Corporate culpability in Law and Horror

A/Prof. Penny Crofts1
1UTS, Broadway, Australia

Classic legal accounts of corporate liability such as vicarious principles and identification theory reflect a nominalist theory of corporations, viewing corporations as nothing more than a collectivity of individuals, that is, that corporations can only act through individuals. These accounts regard corporate responsibility as derivative – it must be located through the responsibility of an individual actor. In contrast, realist theories assert that corporations have an existence that is, to some extent, independent of the existence of their members. Corporations can act and be at fault in ways that are different from the ways in which their members can act and be at fault. This paper will focus on the portrayal of corporate culpability in the television series Stranger Things (Netflix 2016) and film Ghost in the Shell (Dreamworks; Sanders, 2017) in terms of whether their portrayals of corporations are nominalist and/or realist as a way to critique and analyse contemporary legal responses to organisational culpability. How does the organisation cause/respond to harms?
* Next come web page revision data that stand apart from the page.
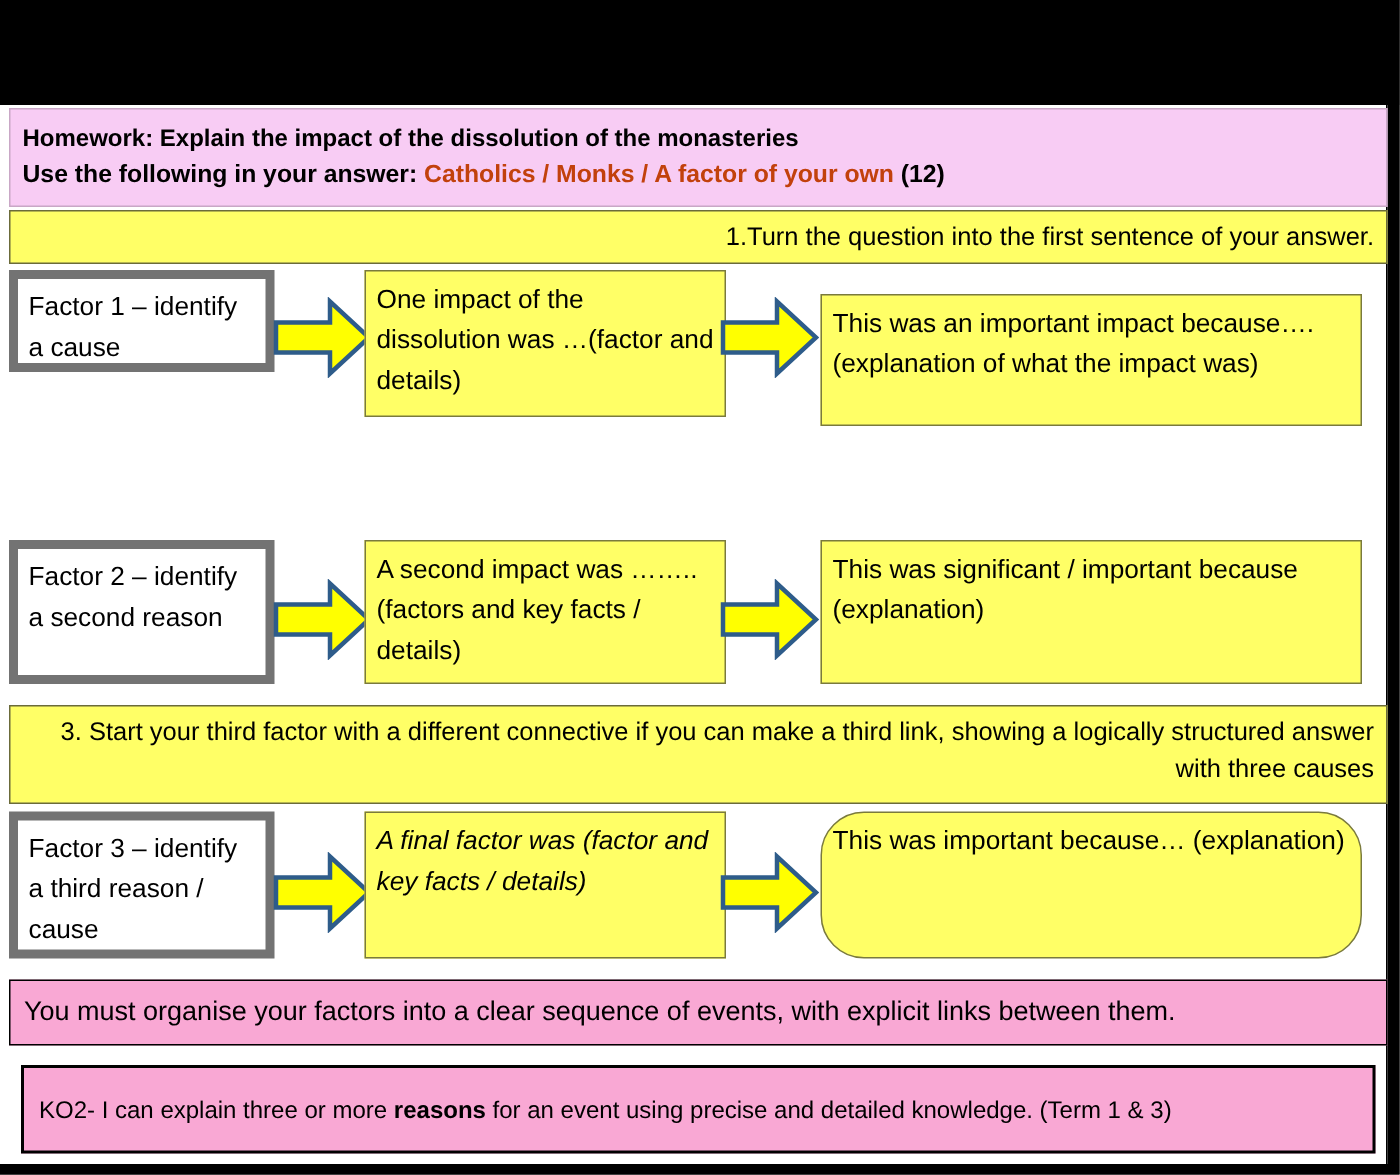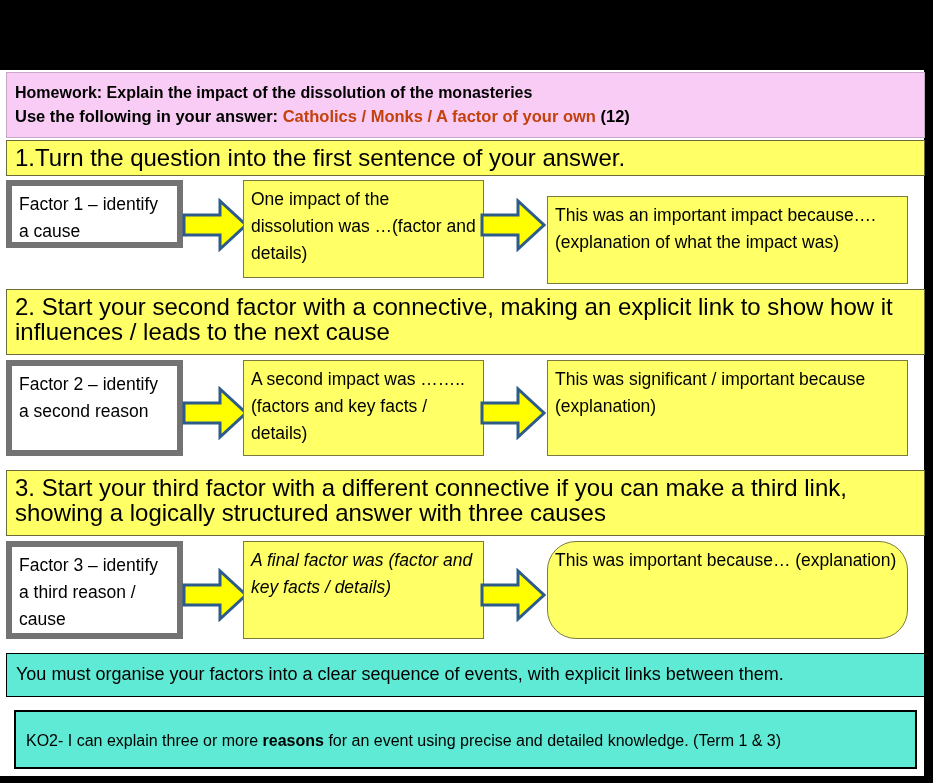--- a/index.html
+++ b/index.html
@@ -72,9 +72,10 @@
     background: #ffff66;
     border: 1px solid #6b6b3a;
     box-sizing: border-box;
-    font-size: 24px;
+    font-size: 17px;
     line-height: 25px;
     padding: 4px 8px 0 8px;
+    text-align: right;
   }
   .band.step1 { left: 4px; top: 70px;  width: 919px; height: 36px; }
   .band.step2 { left: 4px; top: 219px; width: 919px; height: 66px; }

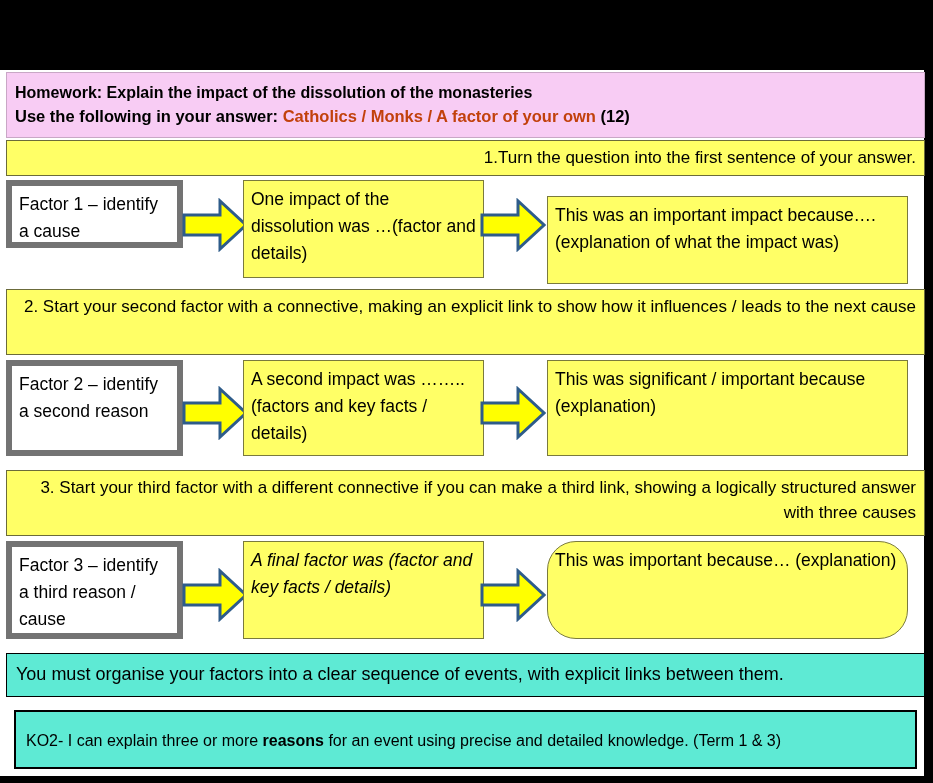--- a/index.html
+++ b/index.html
@@ -186,7 +186,6 @@
       <div class="cell yellow c3">This was an important impact because…. (explanation of what the impact was)</div>
     </div>
 
-    <div class="band step2">2. Start your second factor with a connective, making an explicit link to show how it influences / leads to the next cause</div>
 
     <div class="row row2">
       <div class="cell white c1">Factor 2 – identify a second reason</div>

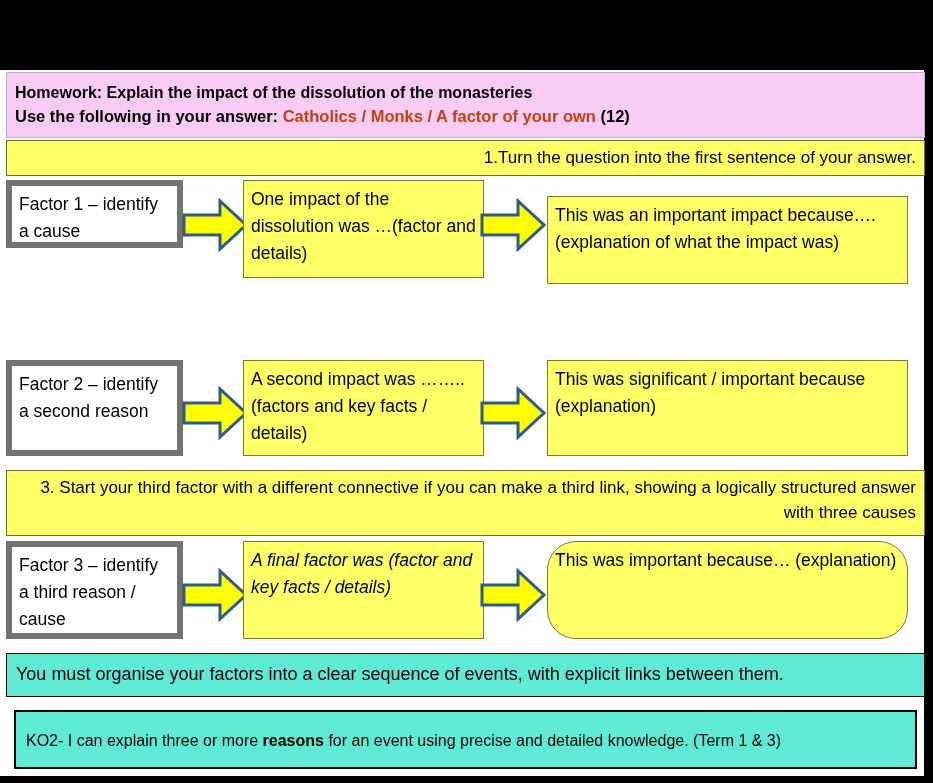--- a/index.html
+++ b/index.html
@@ -138,7 +138,7 @@
   
   .note {
     position: absolute;
-    background: #5eead4;
+    background: #f9a8d4;
     box-sizing: border-box;
     font-size: 18px;
     line-height: 26px;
Does malfeasance and culpability end with the death of the CEO? Do criminal legal constructions of culpability assist or prevent encountering crime and doing justice?


Biography:

Penny Crofts is an Associate Professor at the Faculty of Law, UTS. She specialises in researching legal constructions of culpability and has published widely in the area. Her research is cross-disciplinary, drawing upon a range of historical, philosophical, empirical and literary materials to enrich her analysis of the law. Penny appeared as an expert witness on criminal liability before the Royal Commission into Institutional Responses to Child Sexual Abuse. Penny recently received an ARC grant ‘Rethinking institutional culpability: criminal law, philosophy and horror’. This project interrogates the organisational culpability (or lack thereof) through the prisms of law, horror and philosophy.